Liver cirrhosis is a major cause of mortality and a common end of various progressive liver diseases. Since the effective treatment is currently limited to liver transplantation, stem cell-based therapy as an alternative has attracted interest due to promising results from preclinical and clinical studies. However, there is still much to be understood regarding the precise mechanisms of action. A number of stem cells from different origins have been employed for hepatic regeneration with different degrees of success. The present review presents a synopsis of stem cell research for the treatment of patients with liver cirrhosis according to the stem cell type. Clinical trials to date are summarized briefly. Finally, issues to be resolved and future perspectives are discussed with regard to clinical applications.
Liver fibrosis results from sustained injury, which can be inflicted by various factors such as viruses, drugs, alcohol, metabolic diseases, and autoimmune attacks . Prolonged exposure to these harmful factors causes hepatocyte apoptosis, inflammatory cell recruitment, endothelial cell impairment, and, lastly, activation of hepatic stellate cells, the major cells involved in liver fibrosis. Liver fibrosis is a kind of scar tissue formation in response to liver damage [2–9]. Histologically, it is caused by an imbalance between extracellular matrix synthesis and degradation [10–12].
Liver cirrhosis is a condition where scar tissue replaces the healthy tissue of the liver and regenerative nodules with surrounding fibrous bands develop as a result of the injury . Cirrhosis is the common end of progressive liver disease of various causes, resulting in chronic liver failure entailing complications such as hepatic encephalopathy, spontaneous bacterial peritonitis, ascites, and esophageal varices . Unfortunately, the majority of cases are usually in an irreversible state when diagnosed. Despite current advancements in its management [15, 16], cirrhosis was the 14th leading cause of death worldwide in 2012 . Orthotopic liver transplantation is known to be the only definite solution to end-stage cirrhosis.
However, several problems preclude the prevalent application of the procedure, including immunological rejection and the scarcity of donor sources .
In fact, the liver has an inherent regenerative capacity to a substantial degree , and, thus, the cessation of those harmful factors may prevent further progression of fibrosis and reverse the situation in some cases . In cases where hepatocyte proliferation is insufficient for recovery from liver injury, bipotent resident liver progenitor cells (LPC) are activated and participate in liver regeneration by differentiating into hepatocytes and biliary epithelial cells [19, 21–23]. However, fibrosis is inevitable when regeneration is exceeded by destruction. Clinical signs of liver failure usually appear after about 80 to 90% of the parenchyma has been destroyed.
Hepatocyte transplantation has been proposed as an alternative approach to transplantation, since hepatocytes have been proven to be strongly associated with liver repair [24–28]. While hepatocyte transplantation is safe in humans, its applicability remains limited due to organ availability, failure of donor engraftment, weak viability in cell culture, and vulnerability to cryopreservation damage [25, 26, 29–32].

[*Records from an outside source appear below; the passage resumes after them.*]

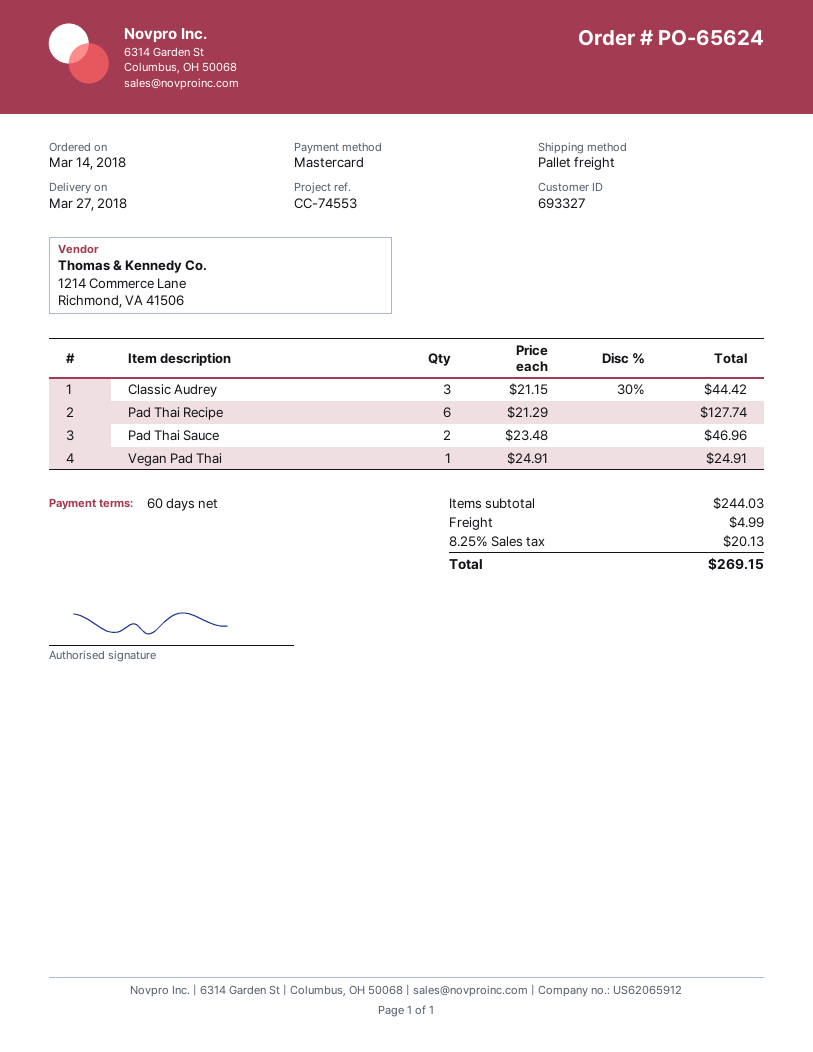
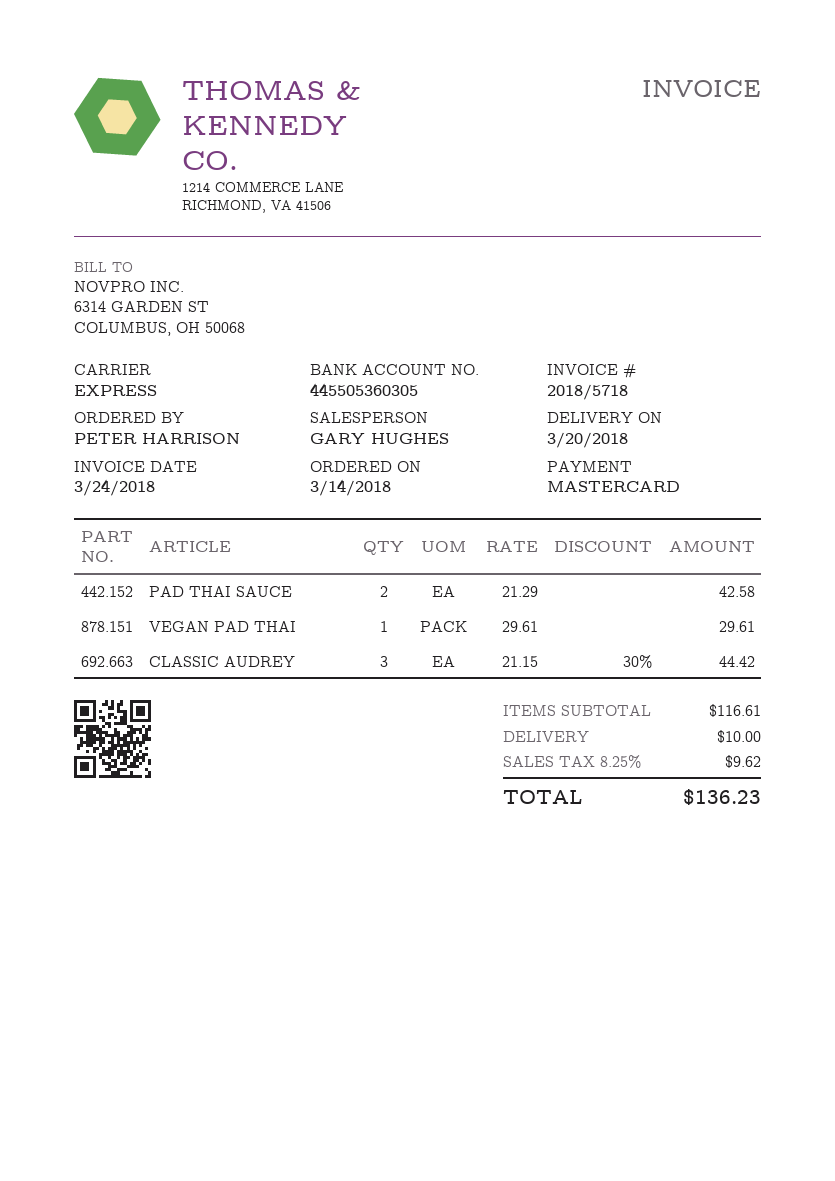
delivery date: 2018-03-27 -> 2018-03-20
shipping method: pallet freight -> express
Pad Thai Recipe: 6 x 21.29 = 127.74 -> none
Pad Thai Sauce: 2 x 23.48 = 46.96 -> 2 x 21.29 = 42.58
Vegan Pad Thai: 1 x 24.91 = 24.91 -> 1 x 29.61 = 29.61
subtotal: 244.03 -> 116.61
shipping: 4.99 -> 10.00
tax: 8.25% = 20.13 -> 8.25% = 9.62
total: 269.15 -> 136.23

Instead of hepatocytes, the transplantation of stem cells has shown therapeutic potential for liver function improvement according to recent experimental studies and human studies [20, 26, 33–40]. Although they remain unclear, the major potential mechanisms have been proposed as a twofold; one is the improvement of the microenvironments through paracrine effects, and the other is the replacement of functional hepatocytes .

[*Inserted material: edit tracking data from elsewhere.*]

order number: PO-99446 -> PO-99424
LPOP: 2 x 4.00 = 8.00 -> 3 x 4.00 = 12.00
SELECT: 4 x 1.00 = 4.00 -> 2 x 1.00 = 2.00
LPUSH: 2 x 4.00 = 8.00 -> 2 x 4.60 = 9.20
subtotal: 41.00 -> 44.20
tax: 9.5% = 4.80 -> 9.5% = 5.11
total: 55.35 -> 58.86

To date, several kinds of stem cells have been investigated for their therapeutic feasibility and clinical potential in liver cirrhosis [41–43]. The present article briefly reviews the current literature according to the types of stem cells and discusses the future perspectives of stem cell-based therapy in liver cirrhosis.
- Sources of Stem Cells
Hepatocytes obtained via autopsy of patients who received bone marrow transplantation suggested that they are pluripotent cells in bone marrow [44, 45]. Currently, at least three types of bone marrow-derived cells are known to differentiate into hepatocyte-like cells (HLCs): hematopoietic stem cells (HSCs), mesenchymal stem cells (MSCs), and endothelial progenitor cells (EPCs), though early infusion trials did not discriminate the origins of those cells from bone marrow-derived stromal cells with some improvement [32, 46–52]. A large number of preclinical studies have proven the feasibility of HSCs, MSCs, and EPCs to restore hepatic function in models of liver injury [53–57]. In addition, other stem cells including embryonic stem cells (ESCs) and induced pluripotent stem cells (iPSCs) can also be differentiated into HLCs [58–60]. HLCs can contribute to the remodeling of cirrhotic liver [20, 61–68].